I went back to Scarlett on Wednesday, asking her to describe the 12 months since the first black American won the White House. She focused on a scene that unfolded before her Monday, minutes after her airplane landed in Omaha. The pilot told passengers to wait while the body of a U.S. soldier killed in action was unloaded.
"It was very quiet as we waited," she said. "We got off the plane and walked into the airport. We looked out the windows and watched as soldiers saluted the coffin."
Again, she cried.
"That could have been my son," she said. "Actually, it was our son -- a son of the United States of America."
Health care reform. Job losses. Cash for Clunkers. Violence in Iraq and Afghanistan. All have been in the news -- and on the 44th president's plate -- since his historic election one year ago.
"I have prayed for President Obama every night," said Scarlett, who had flown to Houston late last week for the funeral of a relative. In Houston, she witnessed widespread homelessness, lines at shelters and learned of people still displaced by Hurricane Katrina.
The soldier's coffin on the flight home reaffirmed this: "We are in perilous times."
How has her president handled these storms?
"Barack Obama has done a phenomenal job," said Scarlett, a banking professional the past 10 years. "He inherited war and this economy, and he's not running from either. He's handling these situations head-on, which you must respect."
Many do. Many don't.
"My concern with our country is that things like Fox News find all the negatives rather than helping find solutions," she said.
Scarlett, 42, said she voted for Obama because he represented hope, change and the chance to unite a divided country. She met the Democratic candidate when he worshipped at her church, Mount Zion Baptist Church, in Sioux City, April 1, 2007.
She hadn't known of him long. Her oldest son, Leland Scarlett, introduced her to Obama a year before. Leland wrote a paper on Illinois' junior senator for a high school assignment. She proofread it before Leland turned it in.
"I asked him who this senator was," she said. "He told me, 'Hopefully, our next president.'"

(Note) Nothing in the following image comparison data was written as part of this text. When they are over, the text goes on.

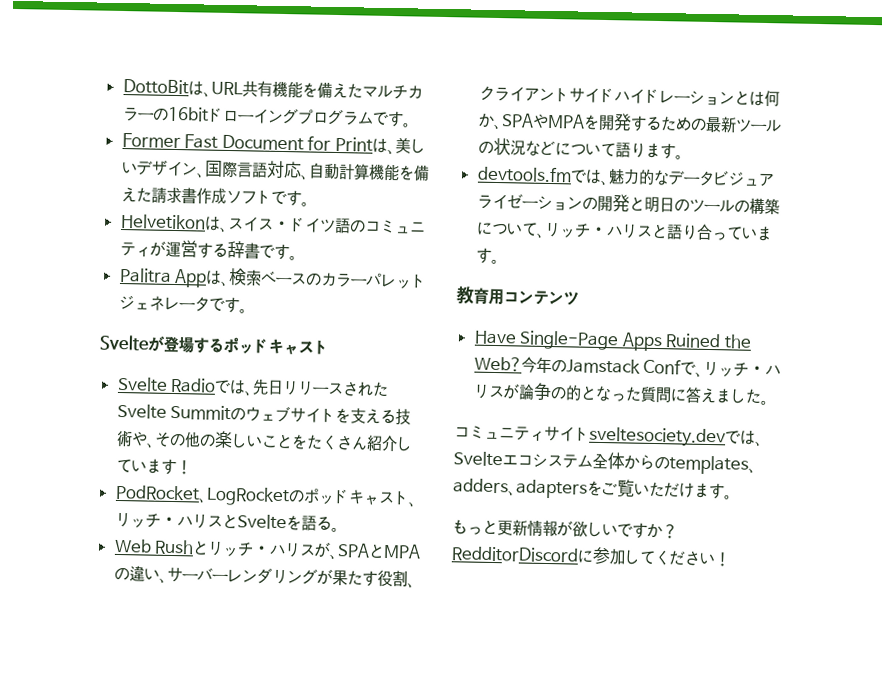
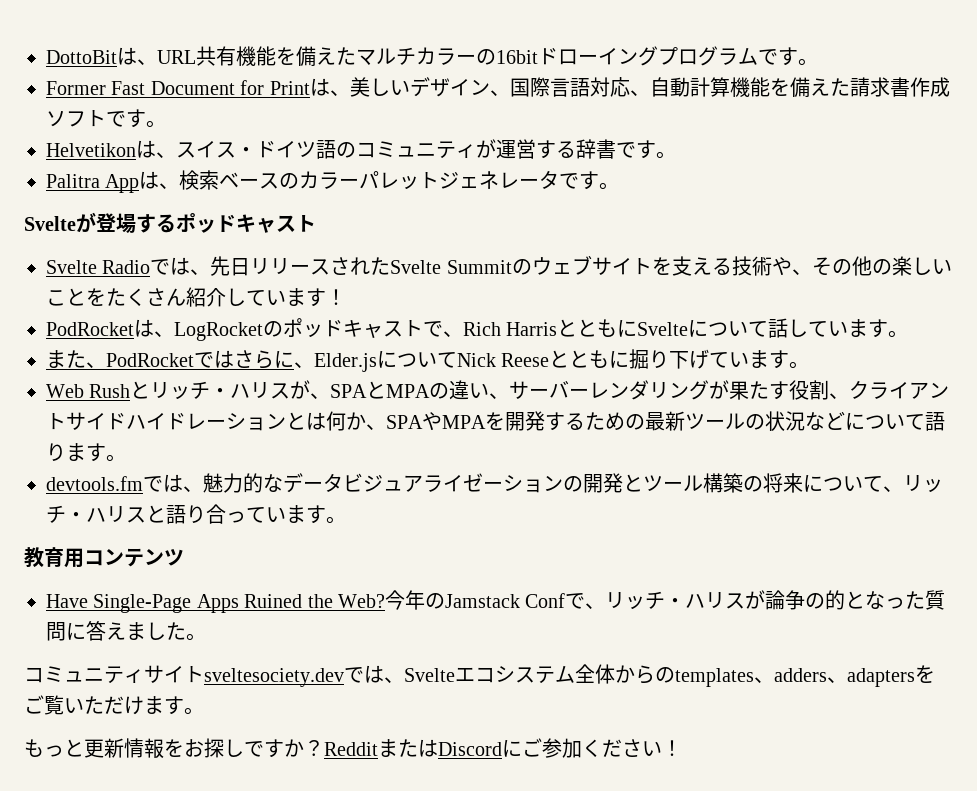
(200, 492) none -> [134,319,154,337] は
[407,501,417,508] [114,511,332,531] 、リッチ・ハリスとSvelteを語る -> [423,318,909,338] [46,349,790,372] で、Rich HarrisとともにSvelteについて話しています。 // また、PodRocketではさらに、Elder.jsについてNick Reeseとともに掘り下げています
[643,196,780,215] 明日のツールの構築 -> [643,473,803,493] ツール構築の将来
[557,520,678,539] [451,546,656,566] が欲しいですか？RedditorDiscordに参加して -> [164,738,582,758] をお探しですか？RedditまたはDiscordにご参加

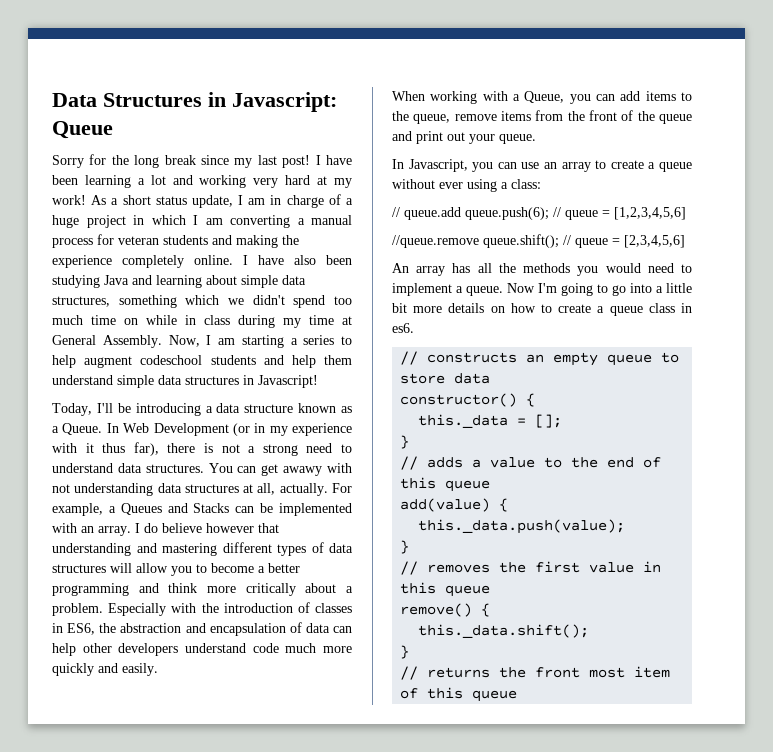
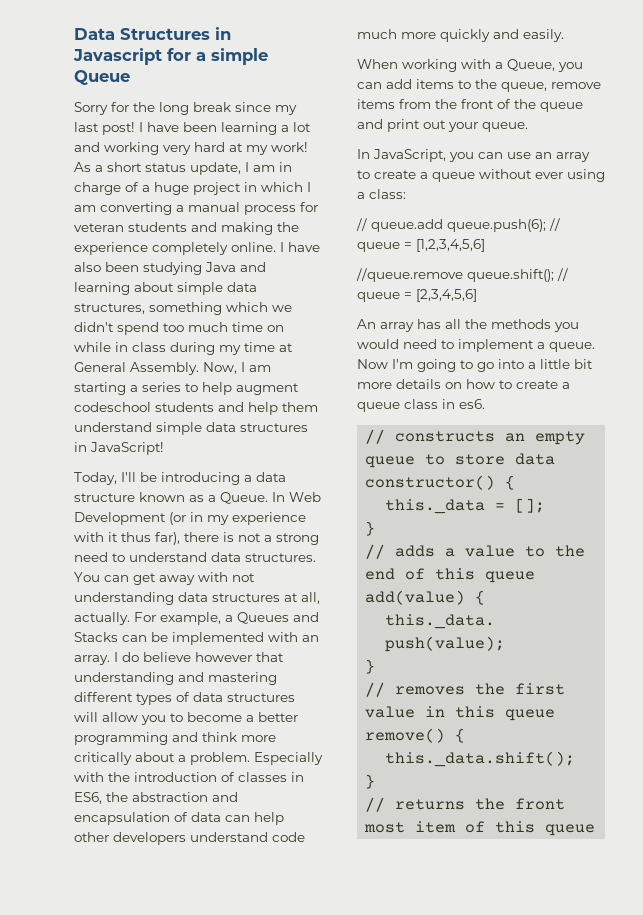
[232,92,337,112] Javascript: -> [73,48,268,65] Javascript for a simple
[258,375,318,388] Javascript! -> [90,442,164,455] JavaScript!
[283,466,323,476] awawy -> [159,575,195,585] away
[408,159,468,172] Javascript, -> [373,149,446,162] JavaScript,

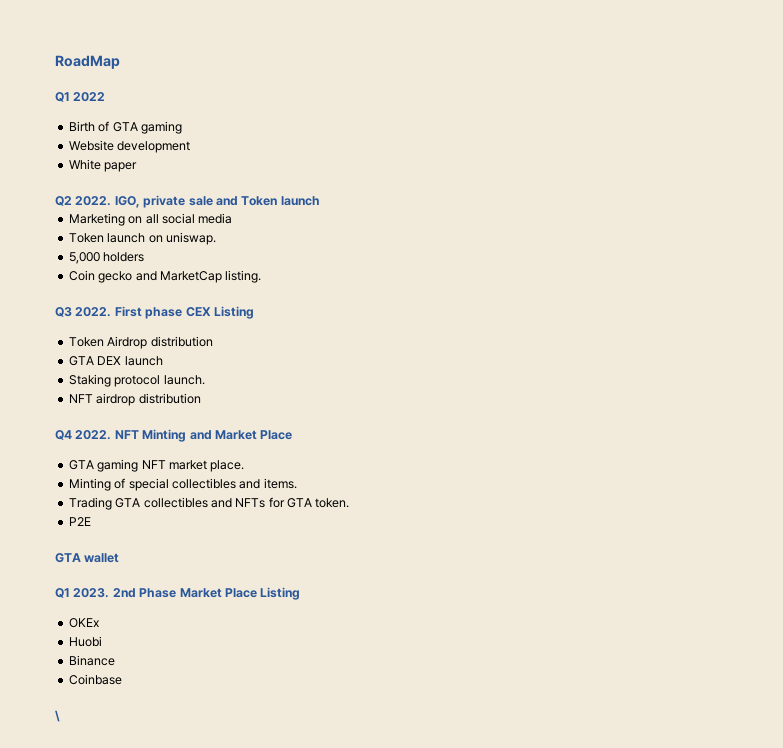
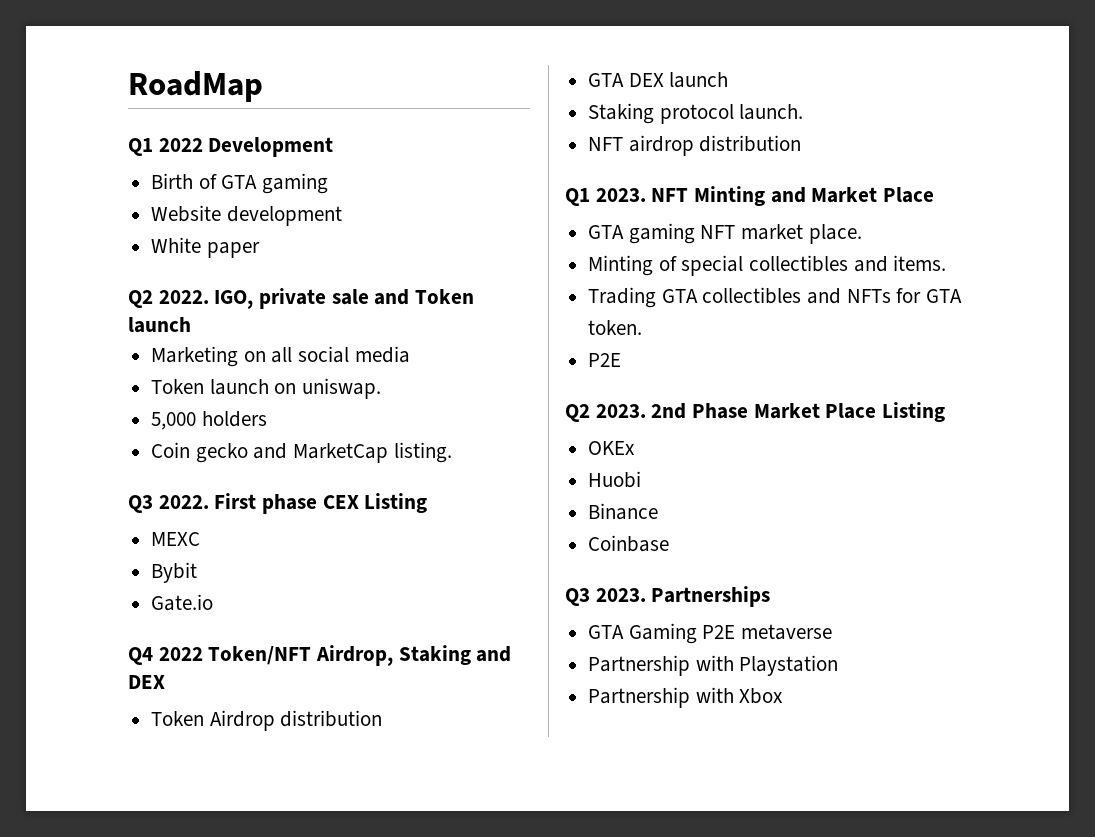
(106, 97) none -> [208,137,334,157] Development
(254, 312) none -> [151,532,201,546] [151,562,198,583] [151,594,214,611] [128,645,512,666] [128,675,165,689] // MEXC // Bybit // Gate.io // Q4 2022 Token/NFT Airdrop, Staking and DEX
[55,430,112,440] Q4 2022. -> [565,188,646,206] Q1 2023.
[55,553,120,563] [55,588,70,598] GTA wallet // Q1 -> [565,404,590,422] Q2
[55,710,60,722] \ -> [565,586,771,607] [588,623,833,644] [588,655,839,676] [588,687,784,708] Q3 2023. Partnerships // GTA Gaming P2E metaverse // Partnership with Playstation // Partnership with Xbox

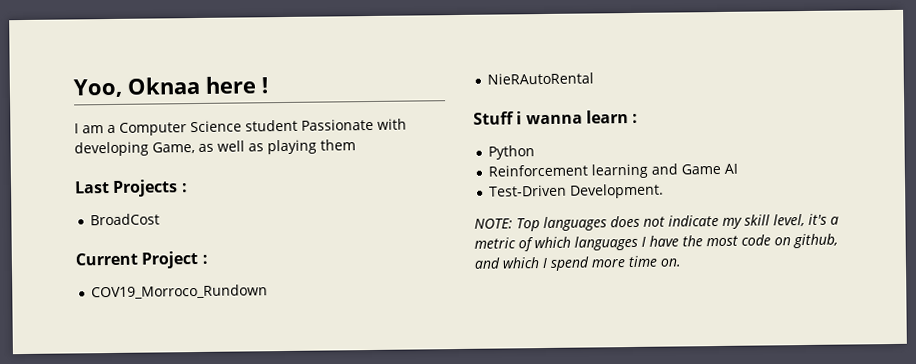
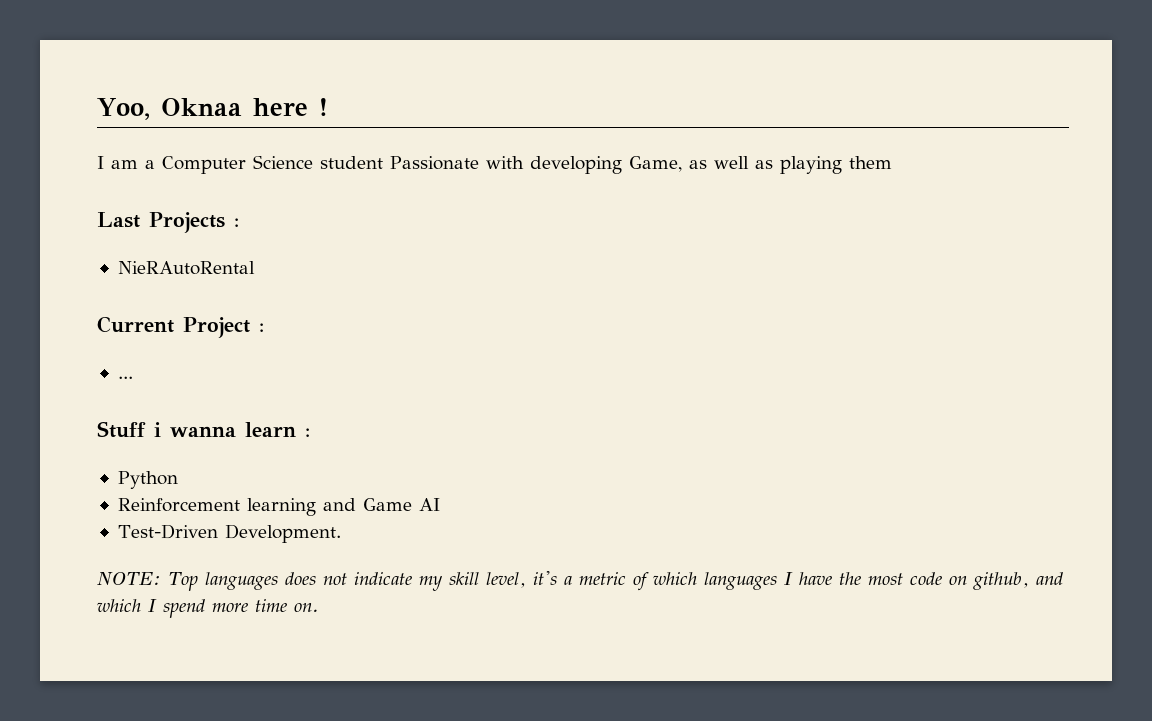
[90,213,161,226] BroadCost -> [117,261,255,275] NieRAutoRental
[91,284,269,300] [487,72,595,85] COV19_Morroco_Rundown // NieRAutoRental -> [117,376,133,379] ...

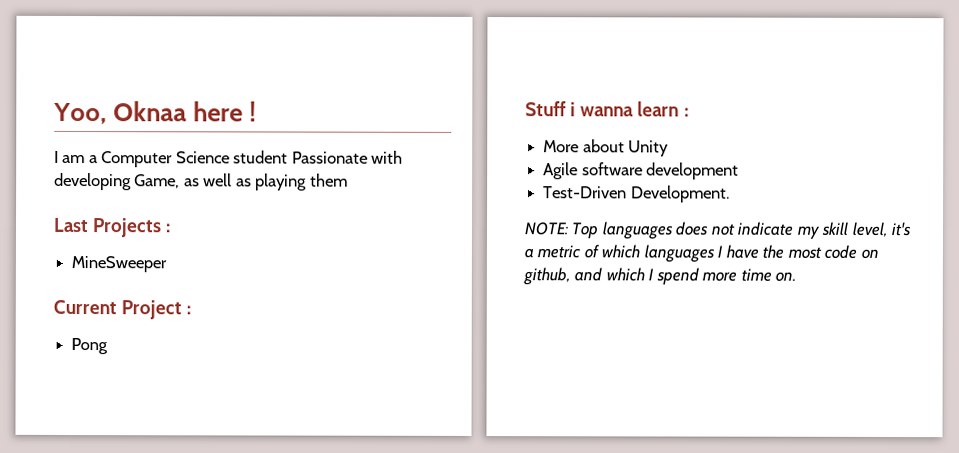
[117,261,255,275] NieRAutoRental -> [71,256,168,273] MineSweeper
[117,376,133,379] ... -> [71,338,109,355] Pong
[117,471,178,489] [117,498,440,516] Python // Reinforcement learning and Game AI -> [543,139,670,157] [543,162,740,180] More about Unity // Agile software development

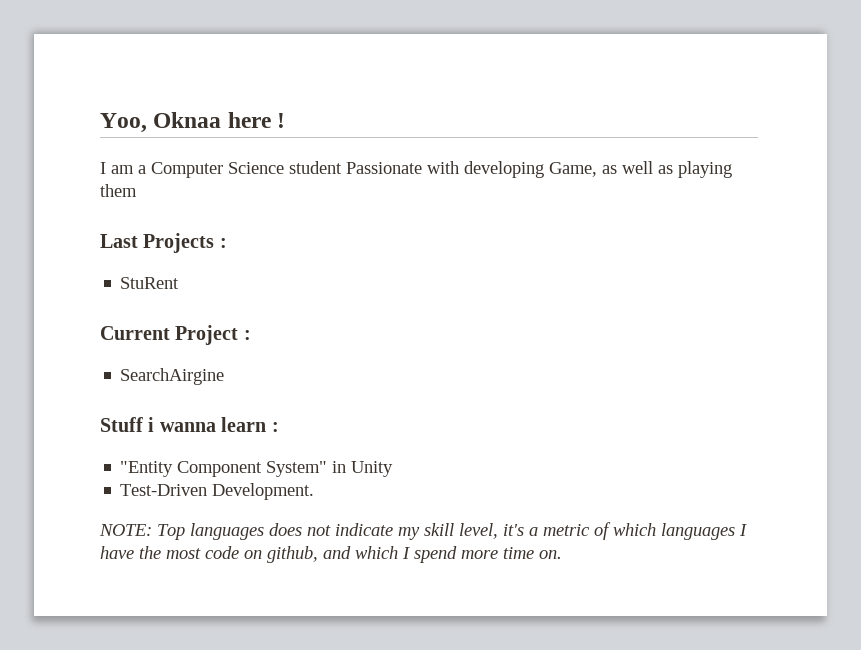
[71,256,168,273] MineSweeper -> [120,277,180,289] StuRent
[71,338,109,355] Pong -> [120,368,225,385] SearchAirgine
[543,139,670,157] [543,162,740,180] More about Unity // Agile software development -> [120,461,394,477] "Entity Component System" in Unity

Leland Scarlett was 18 last November when he voted in his first presidential election. Like most -- but not all -- of the family, he cast his vote for the community organizer who made history.
"I called my mom later that night and we cried," Monique Scarlett said. "My mother never thought she'd see the day."
A quarter of the way into his first term, Scarlett feels bullish enough to offer a bearish prediction about the next presidential race: Obama won't win it. The country's divisiveness knocks him from 1600 Pennsylvania Ave.
"Even if he isn't elected, he'll never be forgotten," said Scarlett. "You can't take history away from us."
Nor the memories of a night one year ago.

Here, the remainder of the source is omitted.